Les manifestants vêtus de blanc et de rose ont investi la place centrale du Zocalo (21'000 m2) sous le slogan #On ne touche pas à mon vote, a constaté un journaliste de l'AFP.

L'opposition et une partie de la société civile rejettent la réforme électorale définitivement approuvée mercredi par le Congrès, où les proches du président Andres Manuel Lopez Obrador et leurs alliés ont la majorité.

La réforme réduit la taille et les moyens de l'Institut national électoral (INE), que Lopez Obrador accuse d'avoir couvert des fraudes dans le passé.

«Pas en arrière pour la démocratie»

La réforme «est un pas en arrière pour la démocratie», a déclaré à l'AFP Alejandro Rordiguez, un avocat de 61 ans. M. Rodriguez ajoute qu'il veut aussi «protester» contre le président de gauche, dont la politique estime-t-il «porte préjudice aux Mexicains».

Les changements limitent les pouvoirs de l'INE pour superviser la propagande électorale à la radio et la télévision, et élimine 85% de ses professionnels de carrière.

«Des éléments-clés (...) du système électoral mexicain qui a permis la rénovation pacifique et périodique des pouvoirs à travers le vote libre et secret, peuvent courir le risque de se voir affectés», selon l'INE.

L'opposition assure que ces changements affectent l'indépendance de l'INE au bénéfice du pouvoir en place à l'approche des élections de 2024.

«Corrompus»

Adepte du clivage politique, M. Lopez Obrador a disqualifié ses adversaires en les traitant de «corrompus» qui veulent revenir au pouvoir. Le président affirme que l'organisation des élections coûte plus cher au Mexique qu'ailleurs.

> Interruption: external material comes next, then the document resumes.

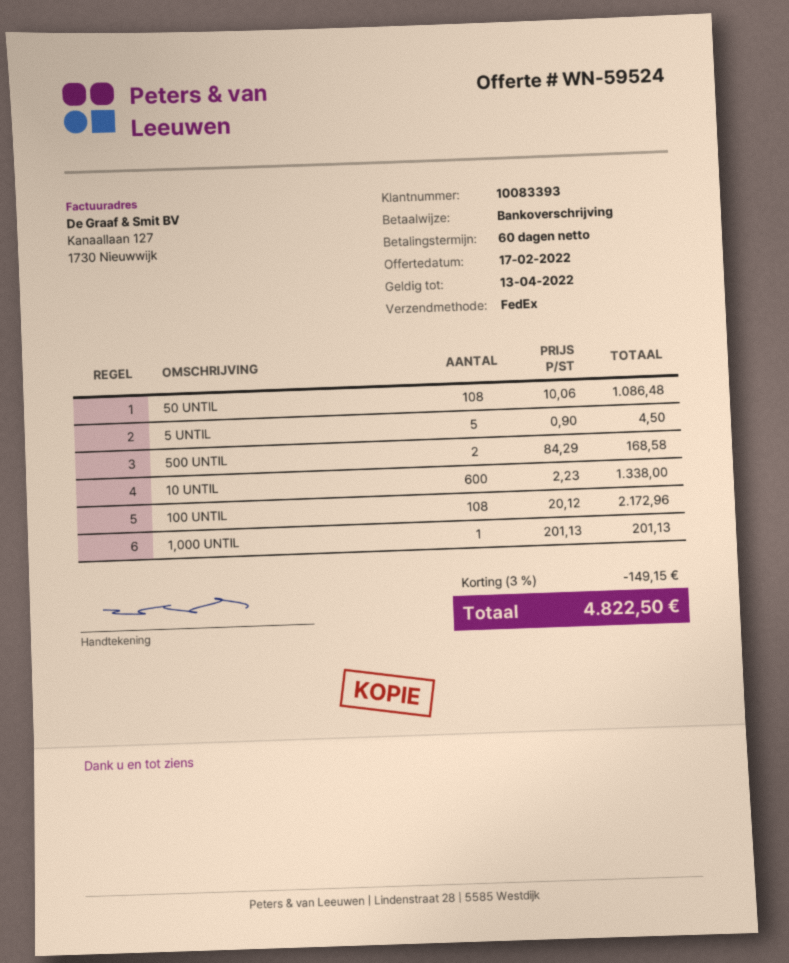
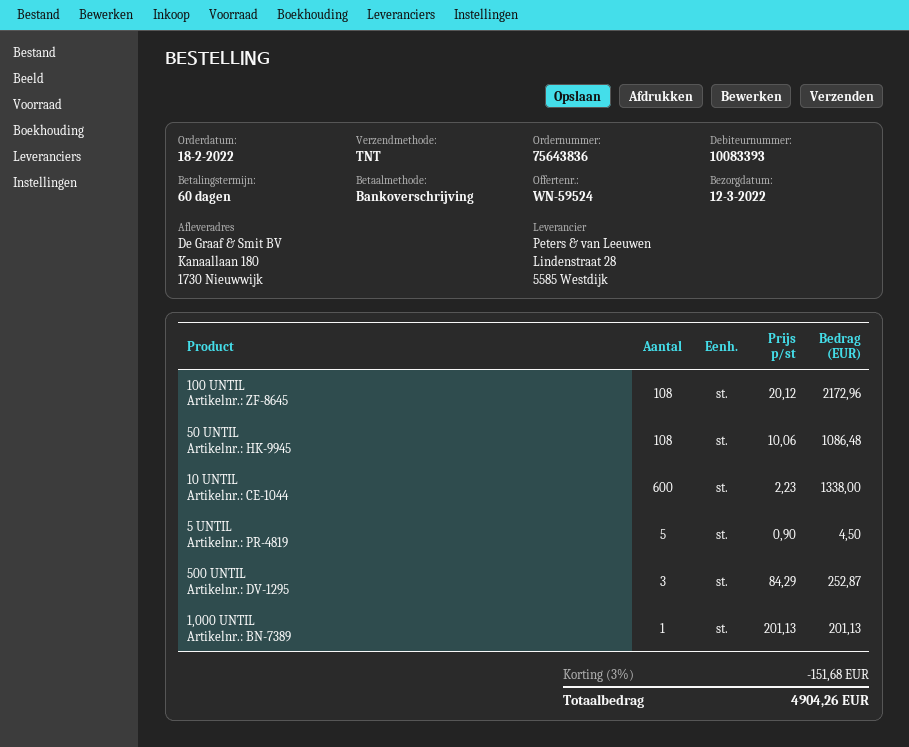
shipping method: FedEx -> TNT
500 UNTIL: 2 x 84.29 = 168.58 -> 3 x 84.29 = 252.87
discount: 3% = 149.15 -> 3% = 151.68
total: 4822.50 -> 4904.26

Il a estimé que les manifestants défendaient également l'ex-secrétaire (ministre) de la Sécurité, Genaro García Luna, qui vient d'être reconnu coupable de trafic de drogue par un tribunal aux Etats-Unis.

«Ils viennent dire: on ne touche pas à l'INE, mais aussi 'on ne touche pas à Garcia Luna' et dans le fond: 'on ne touche pas au régime corrompu et conservateur», a déclaré M. Lopez Obrador mercredi.

Une première manifestation de l'opposition contre la réforme avait rassemblé des dizaines de milliers de personnes dans les rues de Mexico le 13 novembre. Deux semaines plus tard, le président mobilisait dans la rue des dizaines de milliers de personnes pour présenter le bilan de ses quatre ans au pouvoir.

Recours annoncé

L'INE et les partis de l'opposition ont annoncé un recours contre la réforme électorale devant la Cour suprême.